Data to use —

- - -

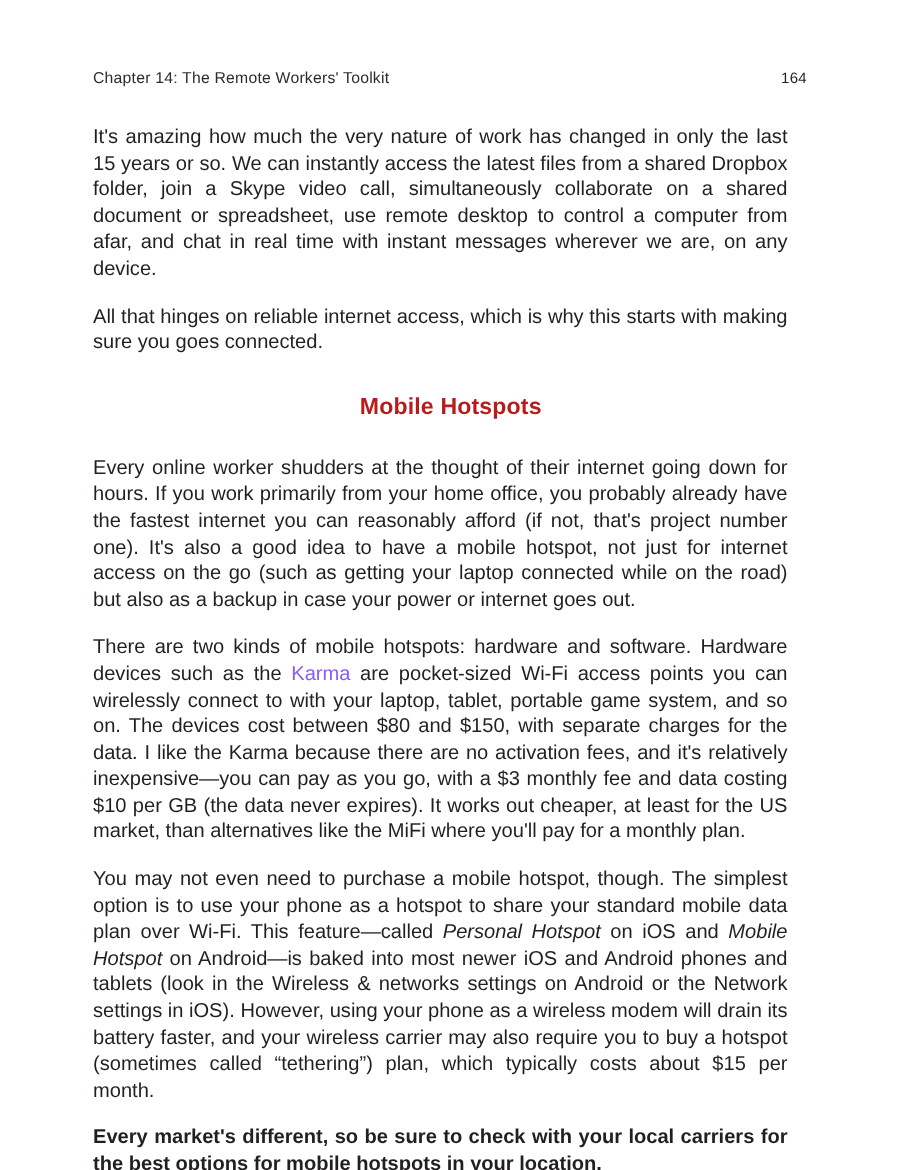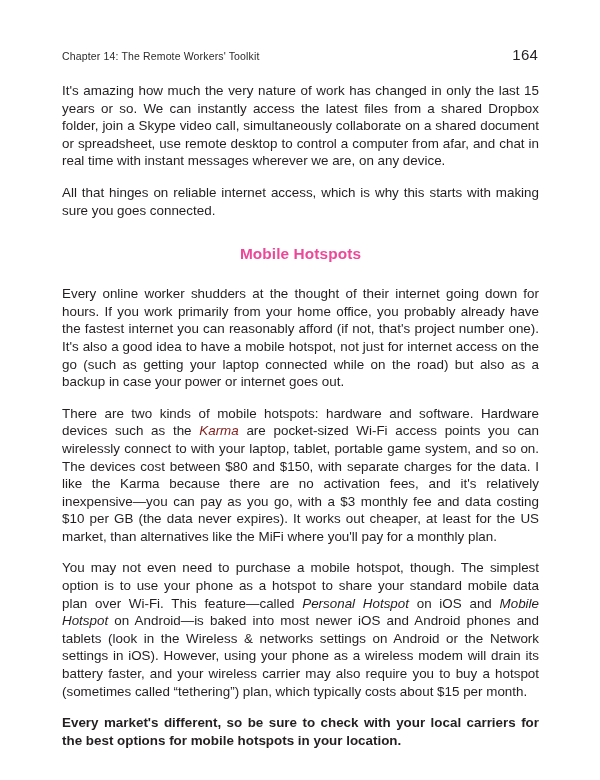--- a/index.html
+++ b/index.html
@@ -32,55 +32,54 @@
     align-items: baseline;
     justify-content: space-between;
   }
   .running-head-title {
     font-size: 10.5px;
     letter-spacing: 0.15px;
     color: #2b2b2b;
     white-space: nowrap;
   }
   .running-head-folio {
-    font-size: 15px;
+    font-size: 10px;
     color: #231f20;
     letter-spacing: 0.2px;
   }
   .content {
     position: absolute;
     left: 62px;
     top: 82px;
     width: 477px;
   }
   p.body-text {
-    margin: 0 0 14px 0;
+    margin: 0 14px 14px 0;
     font-size: 13.4px;
     line-height: 17.6px;
     text-align: justify;
     text-justify: inter-word;
     hyphens: none;
     color: #231f20;
   }
   p.body-text.last-para {
     margin-bottom: 0;
     font-weight: bold;
   }
   h2.section-heading {
     margin: 26px 0 22px 0;
     font-size: 15.4px;
     font-weight: bold;
     text-align: center;
     letter-spacing: 0.1px;
-    color: #ec4899;
+    color: #b91c1c;
   }
   a.inline-link {
-    color: #7f1d1d;
+    color: #8b5cf6;
     text-decoration: none;
-    font-style: italic;
   }
   em.term {
     font-style: italic;
   }
 </style>
 </head>
 <body>
 
 <div class="page">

- - -

Aim of the task —
Without the pictures, set down every entry exactly.

Written reply —
--- a/index.html
+++ b/index.html
@@ -32,55 +32,54 @@
     align-items: baseline;
     justify-content: space-between;
   }
   .running-head-title {
     font-size: 10.5px;
     letter-spacing: 0.15px;
     color: #2b2b2b;
     white-space: nowrap;
   }
   .running-head-folio {
-    font-size: 15px;
+    font-size: 10px;
     color: #231f20;
     letter-spacing: 0.2px;
   }
   .content {
     position: absolute;
     left: 62px;
     top: 82px;
     width: 477px;
   }
   p.body-text {
-    margin: 0 0 14px 0;
+    margin: 0 14px 14px 0;
     font-size: 13.4px;
     line-height: 17.6px;
     text-align: justify;
     text-justify: inter-word;
     hyphens: none;
     color: #231f20;
   }
   p.body-text.last-para {
     margin-bottom: 0;
     font-weight: bold;
   }
   h2.section-heading {
     margin: 26px 0 22px 0;
     font-size: 15.4px;
     font-weight: bold;
     text-align: center;
     letter-spacing: 0.1px;
-    color: #ec4899;
+    color: #b91c1c;
   }
   a.inline-link {
-    color: #7f1d1d;
+    color: #8b5cf6;
     text-decoration: none;
-    font-style: italic;
   }
   em.term {
     font-style: italic;
   }
 </style>
 </head>
 <body>
 
 <div class="page">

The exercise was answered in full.